Herkes inanmalıdır ki bölücülüğün, vatan hainliğinin Kürdü, Türk’ü Laz’ı, Çerkez’i olmaz. Hain haindir. Mine’nin söylediği sözler teröristler için bir tepkidir. Bu tüm Van halkını bağlamaz. Bunu böyle algılamak bazılarının işlerine gelmiyor sanırım.
Van’daki deprem ve olanlara hiç kimse, hiçbir insan oh ne güzel oldu demez, diyemez zaten. Bu hiçbir insanlığa sığmaz.
Müge Anlı’nın sözleri aslında maksadını aşan sözler değildir. Irkçılık da değildir. Bence halkın duygularına tercüman olmuştur. Onun tek hatası, orası bir televizyon tartışma programı değildi. Orada evsiz barksız kalan, ölen yaralanan, mağdur olan insanlar vardı. Onlar neticede bizim insanlarımızdı. Keşke söylemeseydi.

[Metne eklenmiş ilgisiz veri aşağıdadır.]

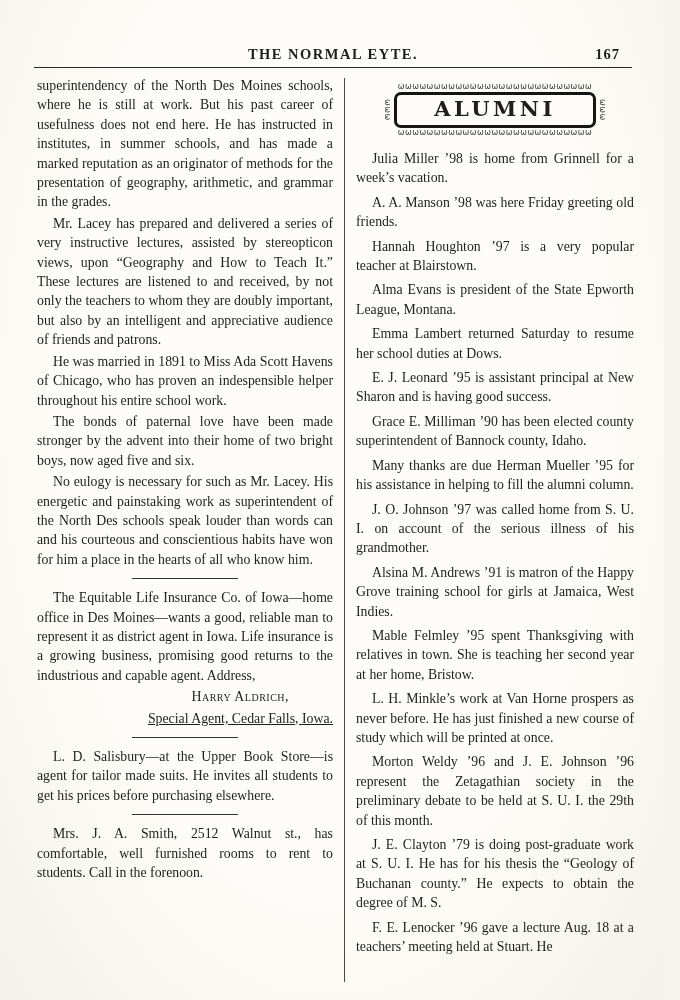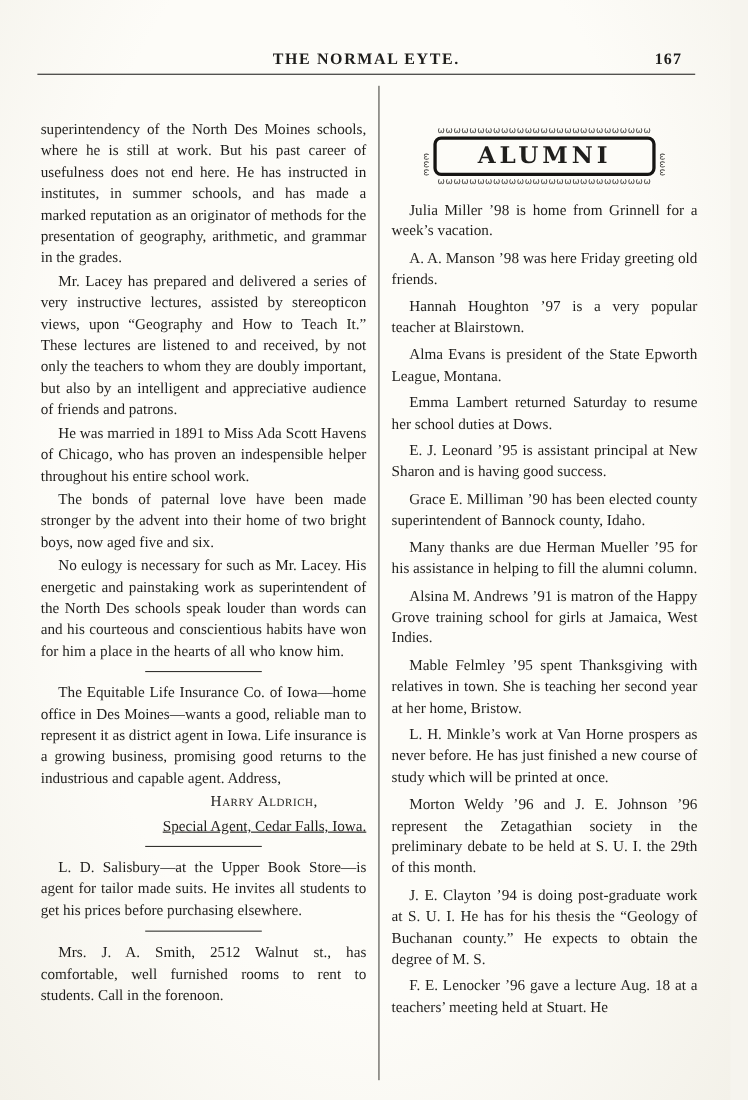--- a/index.html
+++ b/index.html
@@ -28,21 +28,21 @@
     font-weight: bold; font-size: 14.5px; letter-spacing: 1px;
   }
   .masthead-rule {
     position: absolute; top: 67px; left: 34px; right: 32px;
     border-top: 1.6px solid #2a2927;
   }
   .columns {
     position: absolute; top: 76px; left: 37px; right: 30px; bottom: 12px;
     display: flex;
   }
-  .col { font-size: 13.8px; line-height: 19.4px; text-align: justify; margin-top: 32px; }
+  .col { font-size: 13.8px; line-height: 19.4px; text-align: justify; }
   .col-left  { width: 296px; }
   .col-right { flex: 1; }
   .col-divider { width: 1px; background: #4a4843; margin: 2px 11px 6px 11px; }
   .col p { margin: 0 0 2px 0; }
   .indent { text-indent: 16px; }
   .divider {
     width: 106px; border: none; border-top: 1.1px solid #33322f;
     margin: 9px auto 9px auto;
   }
   .sig-name {
@@ -52,21 +52,21 @@
   }
   .sig-title { text-align: right; padding-left: 34px; text-indent: 0 !important; text-decoration: underline; }
 
   
   .alumni-box { width: 224px; margin: 7px auto 12px auto; text-align: center; }
   .ornament-row {
     font-family: "DejaVu Sans", sans-serif;
     font-size: 8px; line-height: 8px; letter-spacing: 0.5px;
     color: #3a3936; white-space: nowrap; overflow: hidden;
   }
-  .alumni-mid { display: flex; align-items: flex-end; }
+  .alumni-mid { display: flex; align-items: center; }
   .ornament-side {
     font-family: "DejaVu Sans", sans-serif;
     writing-mode: vertical-rl; font-size: 8px; letter-spacing: 0.5px;
     color: #3a3936; width: 9px; overflow: hidden; line-height: 9px;
   }
   .alumni-frame {
     flex: 1; margin: 1px 2px;
     border: 3.5px solid #161513; border-radius: 7px;
     padding: 2px 6px 4px 6px;
     background: #fdfcf8;
@@ -131,23 +131,24 @@
 
       <div class="items">
         <p class="indent">Julia Miller ’98 is home from Grinnell for a week’s vacation.</p>
         <p class="indent">A. A. Manson ’98 was here Friday greeting old friends.</p>
         <p class="indent">Hannah Houghton ’97 is a very popular teacher at Blairstown.</p>
         <p class="indent">Alma Evans is president of the State Epworth League, Montana.</p>
         <p class="indent">Emma Lambert returned Saturday to resume her school duties at Dows.</p>
         <p class="indent">E. J. Leonard ’95 is assistant principal at New Sharon and is having good success.</p>
         <p class="indent">Grace E. Milliman ’90 has been elected county superintendent of Bannock county, Idaho.</p>
         <p class="indent">Many thanks are due Herman Mueller ’95 for his assistance in helping to fill the alumni column.</p>
+        <p class="indent">J. O. Johnson ’97 was called home from S. U. I. on account of the serious illness of his grandmother.</p>
         <p class="indent">Alsina M. Andrews ’91 is matron of the Happy Grove training school for girls at Jamaica, West Indies.</p>
         <p class="indent">Mable Felmley ’95 spent Thanksgiving with relatives in town.  She is teaching her second year at her home, Bristow.</p>
         <p class="indent">L. H. Minkle’s work at Van Horne prospers as never before.  He has just finished a new course of study which will be printed at once.</p>
         <p class="indent">Morton Weldy ’96 and J. E. Johnson ’96 represent the Zetagathian society in the preliminary debate to be held at S. U. I. the 29th of this month.</p>
-        <p class="indent">J. E. Clayton ’94 is doing post-graduate work at S. U. I.  He has for his thesis the “Geology of Buchanan county.”  He expects to obtain the degree of M. S.</p>
+        <p class="indent">J. E. Clayton ’79 is doing post-graduate work at S. U. I.  He has for his thesis the “Geology of Buchanan county.”  He expects to obtain the degree of M. S.</p>
         <p class="indent">F. E. Lenocker ’96 gave a lecture Aug. 18 at a teachers’ meeting held at Stuart.  He</p>
       </div>
 
     </div>
   </div>
 </div>
 
 </body></html>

‘Her ne kadar Van’da olsa da acımız büyük’ demiş Haber Türk spikeri ve o da çok tepki almış.
Tepki verenler şunu unutuyorlar. Van, Hakkâri, Diyarbakır, Muş ve diğer doğu kentlerimiz söylendiği zaman hep bu vatan için canını veren şehitlerimiz geliyor akla değil mi? Elbette oralarda yaşayan tüm halkımız birer terörist değildir, onun için bu söylenen sözleri üzerlerine alınmasınlar. Tekrar ediyorum, Mügenin ve diğer spikerin sözlerinin altında da bu vardır bence. (Yani teröre lanet ve teröristlere, yandaşlarına tepkiydi.)
Yoksa içindeki halkları ile Van’da bizimdir, Hakkâri’de bizimdir. Türkiye’nin tek vücut olarak oraya koşması ne anlama geliyor dersiniz?
Sonra kimse yine merak etmesin bu memleket bölünecek olsaydı, bunca şehitten sonra ayağa kalkardı. Ayırımcılığı, ırkçılığı siz yaratmak istiyorsunuz Pervin Hanım siz…
Bizler bin yıldır kardeşçe yaşayan bizler, sizlerin oyunlarınıza alet olmayacak, Türk- Kürt kardeşliğini ebedi yaşatacağız.